WASHINGTON (NewsNation) — The Supreme Court will weigh the constitutionality of President Joe Biden’s plan to erase billions of dollars in federal student loan debt on Tuesday.
The high court, with its 6-3 conservative majority, is hearing arguments in two challenges to the plan, which has so far been blocked by Republican-appointed judges on lower courts.
Arguments are scheduled to last two hours, but likely will go much longer. The public can listen in on the court’s website.
Biden’s plan would forgive up to $10,000 for borrowers who meet certain income thresholds and up to $20,000 for those who received Pell grants, impacting over 40 million Americans who took out student loans.
“This is a game changer for millions of Americans to get moving,” Biden said.
Twenty-six million people have applied and 16 million have been approved to have up to $20,000 in federal student loans forgiven, the Biden administration says.
The nonpartisan Congressional Budget Office estimated the plan will cost around $400 billion over the next three decades.
But major questions emerged over whether the president had the authority to implement this program.
“I’m confident the legal authority to carry that plan is there,” Biden said Monday, at an event to mark Black History Month.
While Biden and his team said the pandemic led to a national emergency and made it tough for borrowers to keep paying off expensive loans, opponents of the plan continue to raise legal questions, saying the president abused his authority.
“The president is not a king, and he has no power to dispense with the lawful acts of the legislature,” lawmakers wrote in a brief filed by more than 40 Republican senators.
Republican-led states and lawmakers in Congress, as well as conservative legal interests, are lined up against the plan as a clear violation of Biden’s executive authority. Democratic-led states and liberal interest groups are backing the Democratic administration in urging the court to allow the plan to take effect.
“It is incredible to think that the president of the United States can, with a stroke of a pen and no public input, no act of Congress, spend at least 400 billion dollars of our money,” Karen Harned, chief legal officer of Job Creators Network Foundation’s Legal Action Fund, said.
However, Biden’s team stood by the plan on Monday, highlighting how it could help people across the country.
“By doing this we give American families an opportunity to start a family, to buy a home. That’s how we’re seeing this plan,” White House press secretary Karine Jean-Pierre said.
The administration said a 2003 law, commonly known as the HEROES Act, allows the secretary of education to waive or modify the terms of federal student loans in connection with a national emergency.

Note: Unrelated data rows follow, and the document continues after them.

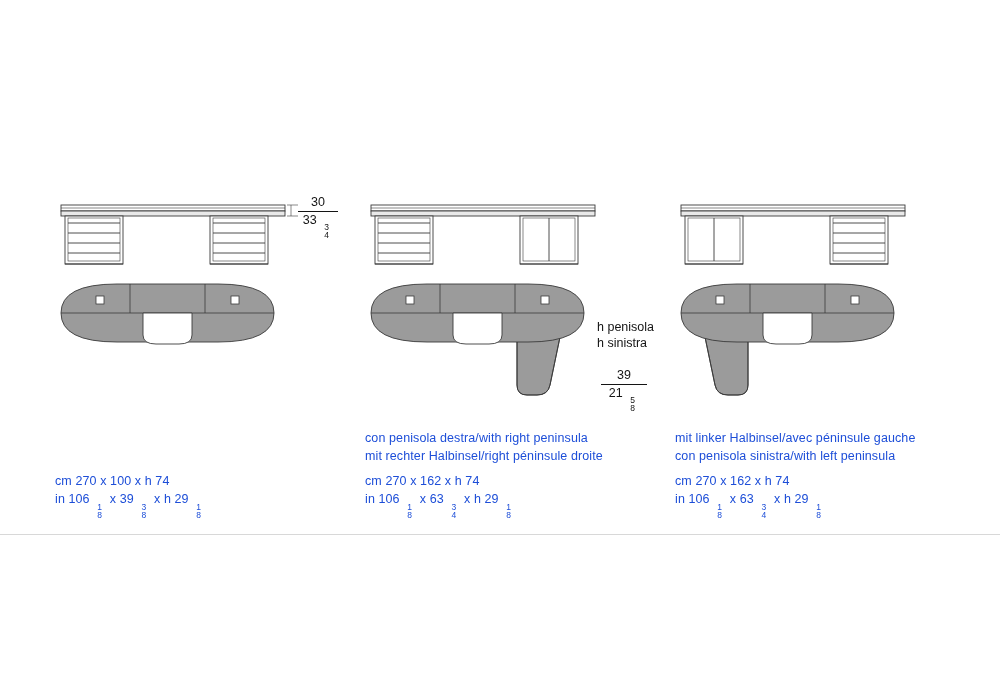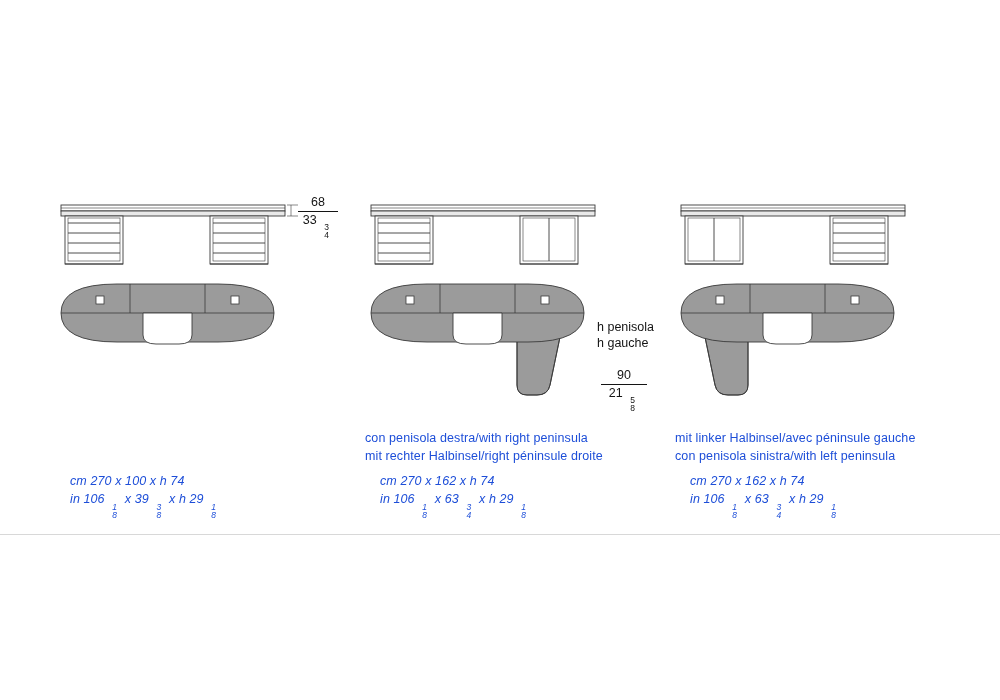--- a/index.html
+++ b/index.html
@@ -38,21 +38,21 @@
 
   .caption {
     position: absolute;
     font-size: 12.5px;
     line-height: 17.5px;
     letter-spacing: 0.1px;
     white-space: nowrap;
     color: #1d4ed8;
   }
   .caption.title-block { top: 245px; left: 0; }
-  .caption.dims-block { top: 288px; left: 15px; font-style: italic; }
+  .caption.dims-block { top: 288px; left: 0; }
   #variant-1 .caption.dims-block { top: 288px; }
 
   .dimrow { display: block; }
   .fracspan {
     display: inline-block;
     position: relative;
     width: 13px;
     text-align: center;
   }
   .fracspan .num {
@@ -152,21 +152,21 @@
           <line x1="6" y1="128" x2="219" y2="128" stroke="#3a3a3a" stroke-width="0.8"></line>
           <line x1="75" y1="99" x2="75" y2="128" stroke="#3a3a3a" stroke-width="0.8"></line>
           <line x1="150" y1="99" x2="150" y2="128" stroke="#3a3a3a" stroke-width="0.8"></line>
           <path d="M 88 128 L 88 150 Q 88 159 101 159 L 124 159 Q 137 159 137 150 L 137 128 Z" fill="#ffffff" stroke="#3a3a3a" stroke-width="0.9"></path>
           <rect x="41" y="111" width="8" height="8" fill="#ffffff" stroke="#3a3a3a" stroke-width="0.8"></rect>
           <rect x="176" y="111" width="8" height="8" fill="#ffffff" stroke="#3a3a3a" stroke-width="0.8"></rect>
         </g>
       </svg>
 
       <div class="dimlabel" style="left:243px; top:10px; width:40px;">
-        <span class="top-num">68</span>
+        <span class="top-num">30</span>
         <span class="rule"></span>
         <span class="bot-num">
           <span>33</span>&nbsp;<span class="fracspan"><span class="num">3</span><span class="den">4</span></span>
         </span>
       </div>
     </div>
 
     <div class="caption dims-block">
       <span class="dimrow">cm 270 x 100 x h 74</span>
       <span class="dimrow">in 106&nbsp;<span class="fracspan"><span class="num">1</span><span class="den">8</span></span>&nbsp;x 39&nbsp;<span class="fracspan"><span class="num">3</span><span class="den">8</span></span>&nbsp;x h 29&nbsp;<span class="fracspan"><span class="num">1</span><span class="den">8</span></span></span>
@@ -205,25 +205,25 @@
           <line x1="75" y1="99" x2="75" y2="128" stroke="#3a3a3a" stroke-width="0.8"></line>
           <line x1="150" y1="99" x2="150" y2="128" stroke="#3a3a3a" stroke-width="0.8"></line>
           <path d="M 88 128 L 88 150 Q 88 159 101 159 L 124 159 Q 137 159 137 150 L 137 128 Z" fill="#ffffff" stroke="#3a3a3a" stroke-width="0.9"></path>
           <rect x="41" y="111" width="8" height="8" fill="#ffffff" stroke="#3a3a3a" stroke-width="0.8"></rect>
           <rect x="176" y="111" width="8" height="8" fill="#ffffff" stroke="#3a3a3a" stroke-width="0.8"></rect>
         </g>
       </svg>
 
       <div class="worktop-note" style="left:232px; top:134px;">
         <span>h penisola</span><br>
-        <span>h gauche</span>
+        <span>h sinistra</span>
       </div>
 
       <div class="dimlabel" style="left:236px; top:183px; width:46px;">
-        <span class="top-num">90</span>
+        <span class="top-num">39</span>
         <span class="rule"></span>
         <span class="bot-num">
           <span>21</span>&nbsp;<span class="fracspan"><span class="num">5</span><span class="den">8</span></span>
         </span>
       </div>
     </div>
 
     <div class="caption title-block">
       <span class="dimrow">con penisola destra/with right peninsula</span>
       <span class="dimrow">mit rechter Halbinsel/right péninsule droite</span>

The law was primarily intended to keep service members from being worse off financially while they fought in wars in Afghanistan and Iraq.
For now, the student loan forgiveness measure remains on hold as SCOTUS weighs what to do, leaving student borrowers wondering what could happen next.
Without it, loan defaults would dramatically increase when the pause on loan payments ends no later than this summer, the administration says. Payments were halted in 2020 as part of the response to the coronavirus pandemic.
“You don’t really know the expenses that you’re going to have, whether you’re going to have this monthly payment for student loans or not,” Frederick Bell, a University of Washington graduate, said.
In addition to the debate over the authority to forgive student debt, the court also will confront whether the states and two individuals whose challenge also is before the justices have the legal right, or standing, to sue.
While oral arguments will be heard today, a decision will take months to come down, hopefully around the end of June. Until then, student loans will remain paused.
The Associated Press contributed to this report.